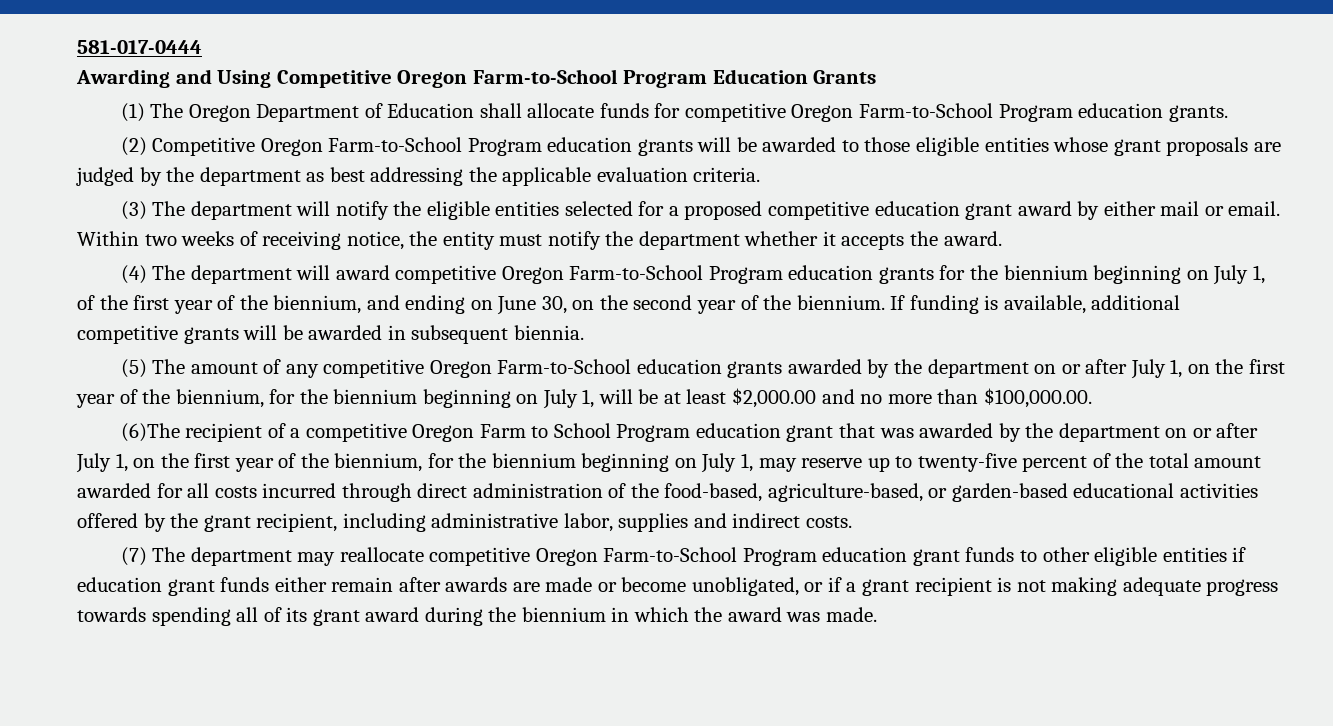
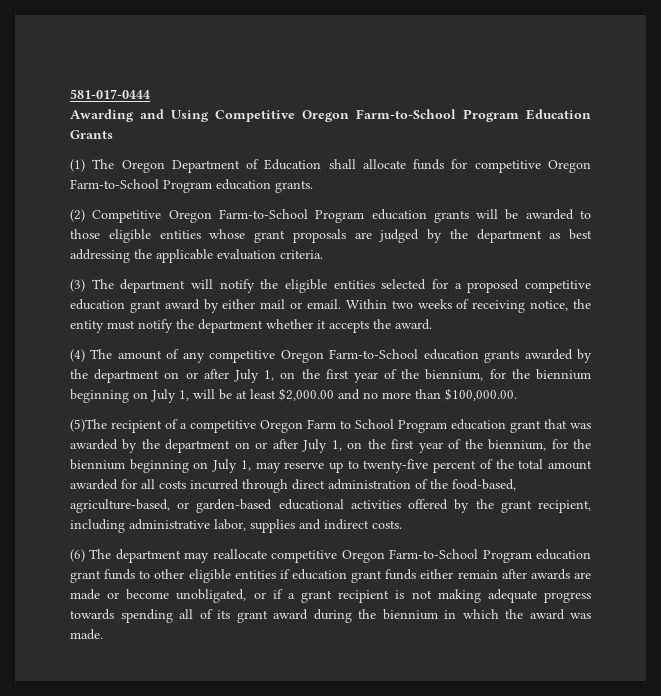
- (4) The department will award competitive Oregon Farm-to-School Program education grants for the biennium beginning on July 1, of the first year of the biennium, and ending on June 30, on the second year of the biennium. If funding is available, additional competitive grants will be awarded in subsequent biennia.
- (5) The amount of any competitive Oregon Farm-to-School education grants awarded by the department on or after July 1, on the first year of the biennium, for the biennium beginning on July 1, will be at least $2,000.00 and no more than $100,000.00.
+ (4) The amount of any competitive Oregon Farm-to-School education grants awarded by the department on or after July 1, on the first year of the biennium, for the biennium beginning on July 1, will be at least $2,000.00 and no more than $100,000.00.
- (6)The recipient of a competitive Oregon Farm to School Program education grant that was awarded by the department on or after July 1, on the first year of the biennium, for the biennium beginning on July 1, may reserve up to twenty-five percent of the total amount awarded for all costs incurred through direct administration of the food-based, agriculture-based, or garden-based educational activities offered by the grant recipient, including administrative labor, supplies and indirect costs.
+ (5)The recipient of a competitive Oregon Farm to School Program education grant that was awarded by the department on or after July 1, on the first year of the biennium, for the biennium beginning on July 1, may reserve up to twenty-five percent of the total amount awarded for all costs incurred through direct administration of the food-based, agriculture-based, or garden-based educational activities offered by the grant recipient, including administrative labor, supplies and indirect costs.
- (7) The department may reallocate competitive Oregon Farm-to-School Program education grant funds to other eligible entities if education grant funds either remain after awards are made or become unobligated, or if a grant recipient is not making adequate progress towards spending all of its grant award during the biennium in which the award was made.
+ (6) The department may reallocate competitive Oregon Farm-to-School Program education grant funds to other eligible entities if education grant funds either remain after awards are made or become unobligated, or if a grant recipient is not making adequate progress towards spending all of its grant award during the biennium in which the award was made.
┄┄┄┄┄┄┄┄┄┄┄┄┄┄┄┄┄┄┄┄
[THE PROBLEM]
Retype nothing except the lines from the first line of the listing above through the line with "(5)The recipient of", exactly as they stand, and no pictures.

[ANSWER SPACE]
- (4) The department will award competitive Oregon Farm-to-School Program education grants for the biennium beginning on July 1, of the first year of the biennium, and ending on June 30, on the second year of the biennium. If funding is available, additional competitive grants will be awarded in subsequent biennia.
- (5) The amount of any competitive Oregon Farm-to-School education grants awarded by the department on or after July 1, on the first year of the biennium, for the biennium beginning on July 1, will be at least $2,000.00 and no more than $100,000.00.
+ (4) The amount of any competitive Oregon Farm-to-School education grants awarded by the department on or after July 1, on the first year of the biennium, for the biennium beginning on July 1, will be at least $2,000.00 and no more than $100,000.00.
- (6)The recipient of a competitive Oregon Farm to School Program education grant that was awarded by the department on or after July 1, on the first year of the biennium, for the biennium beginning on July 1, may reserve up to twenty-five percent of the total amount awarded for all costs incurred through direct administration of the food-based, agriculture-based, or garden-based educational activities offered by the grant recipient, including administrative labor, supplies and indirect costs.
+ (5)The recipient of a competitive Oregon Farm to School Program education grant that was awarded by the department on or after July 1, on the first year of the biennium, for the biennium beginning on July 1, may reserve up to twenty-five percent of the total amount awarded for all costs incurred through direct administration of the food-based, agriculture-based, or garden-based educational activities offered by the grant recipient, including administrative labor, supplies and indirect costs.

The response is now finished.